____ Record set

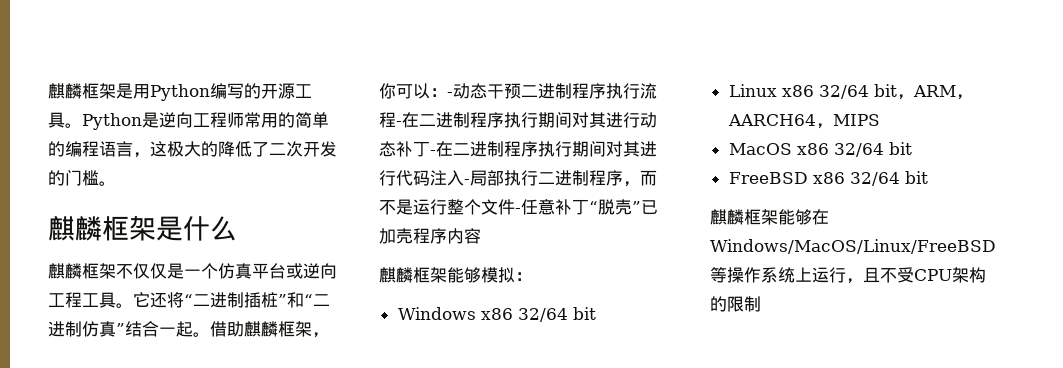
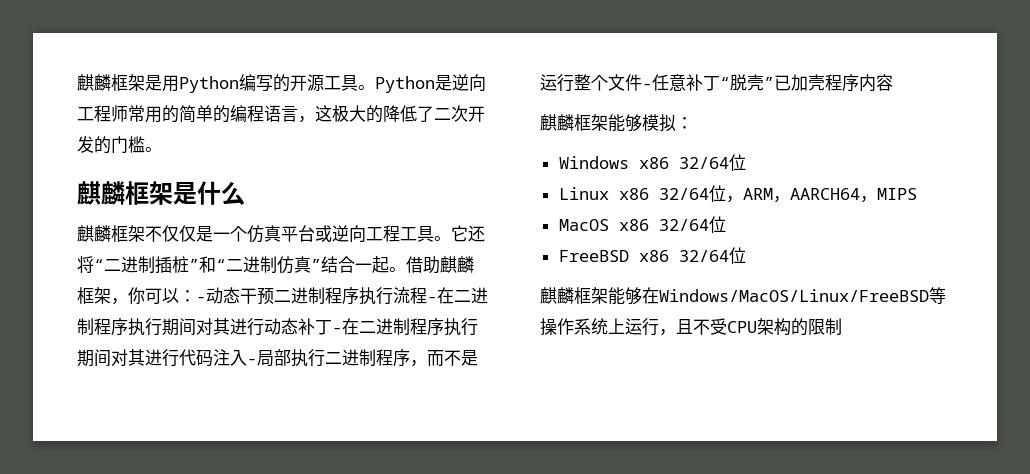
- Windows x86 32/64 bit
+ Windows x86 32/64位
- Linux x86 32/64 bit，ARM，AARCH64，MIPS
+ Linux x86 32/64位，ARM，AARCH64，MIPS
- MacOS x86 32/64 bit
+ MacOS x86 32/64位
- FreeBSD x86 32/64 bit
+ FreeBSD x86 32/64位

________
____ Record set

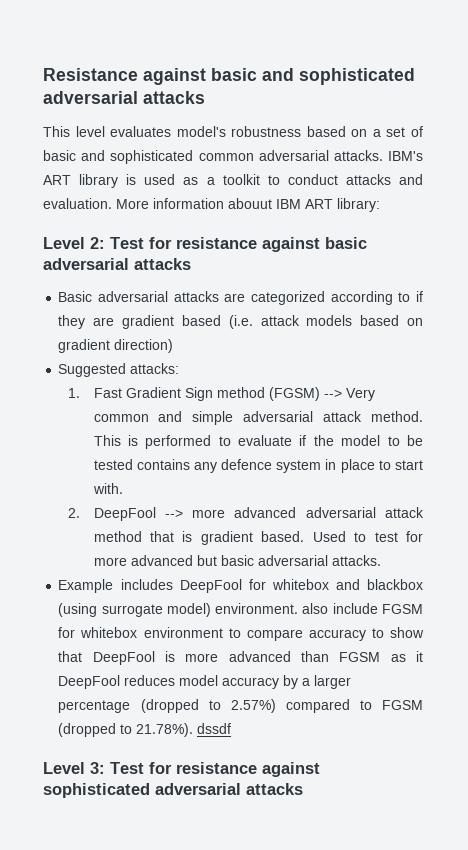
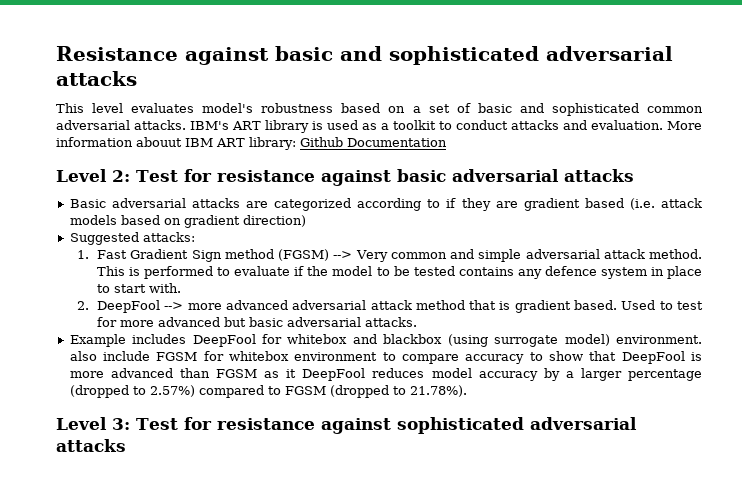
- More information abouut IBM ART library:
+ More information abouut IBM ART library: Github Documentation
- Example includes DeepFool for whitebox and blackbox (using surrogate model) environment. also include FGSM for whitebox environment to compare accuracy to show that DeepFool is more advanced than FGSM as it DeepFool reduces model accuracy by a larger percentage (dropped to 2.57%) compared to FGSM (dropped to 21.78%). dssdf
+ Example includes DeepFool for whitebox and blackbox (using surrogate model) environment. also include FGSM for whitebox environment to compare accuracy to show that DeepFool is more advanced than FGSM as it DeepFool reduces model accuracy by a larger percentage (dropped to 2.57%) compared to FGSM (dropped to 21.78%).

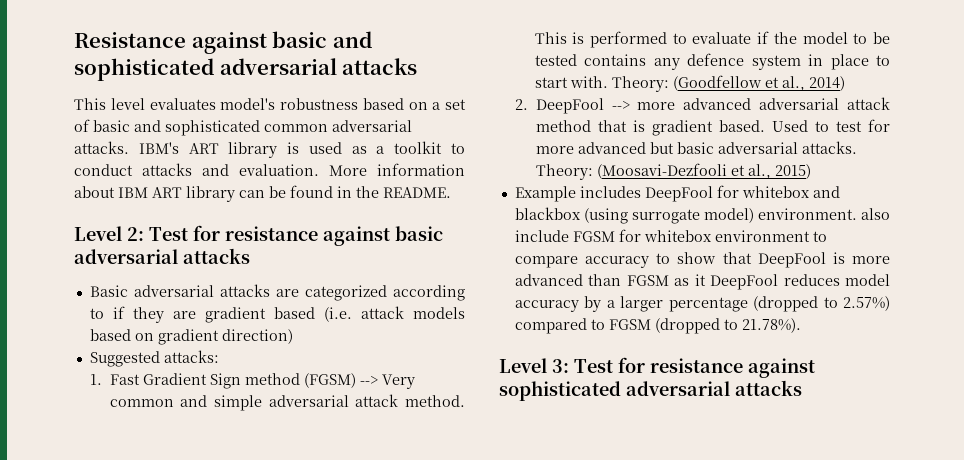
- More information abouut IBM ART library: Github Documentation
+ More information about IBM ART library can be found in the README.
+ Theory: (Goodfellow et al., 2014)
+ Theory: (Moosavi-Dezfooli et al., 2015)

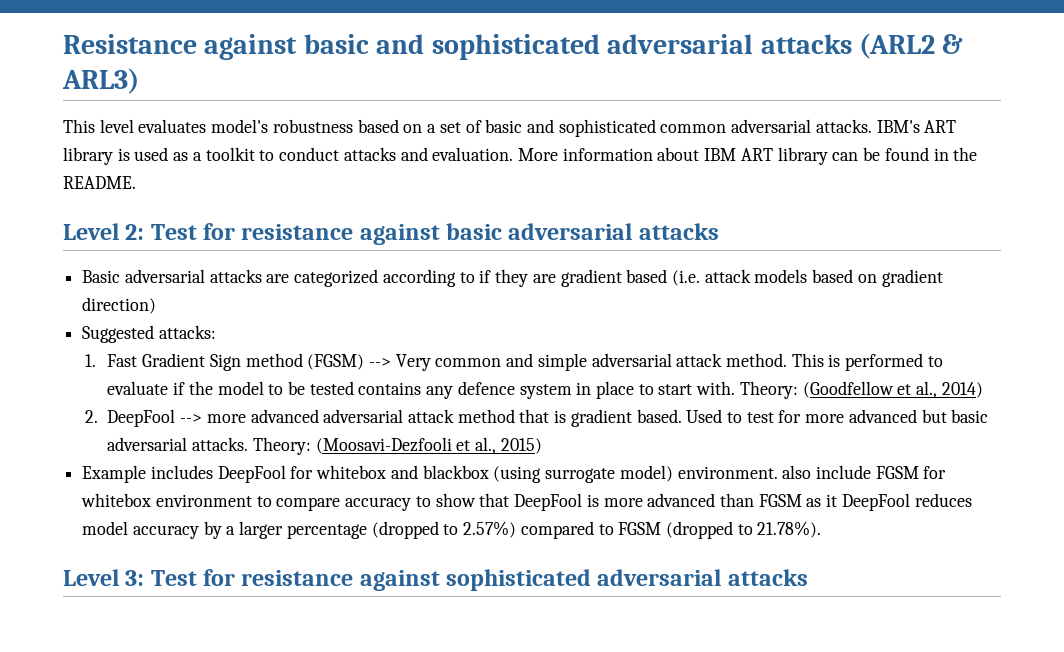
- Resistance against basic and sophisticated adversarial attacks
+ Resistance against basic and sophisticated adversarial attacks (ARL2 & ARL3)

________

Activity –
Find and copy each line above that includes the string "library".

Solution –
- More information abouut IBM ART library:
+ More information abouut IBM ART library: Github Documentation
- More information abouut IBM ART library: Github Documentation
+ More information about IBM ART library can be found in the README.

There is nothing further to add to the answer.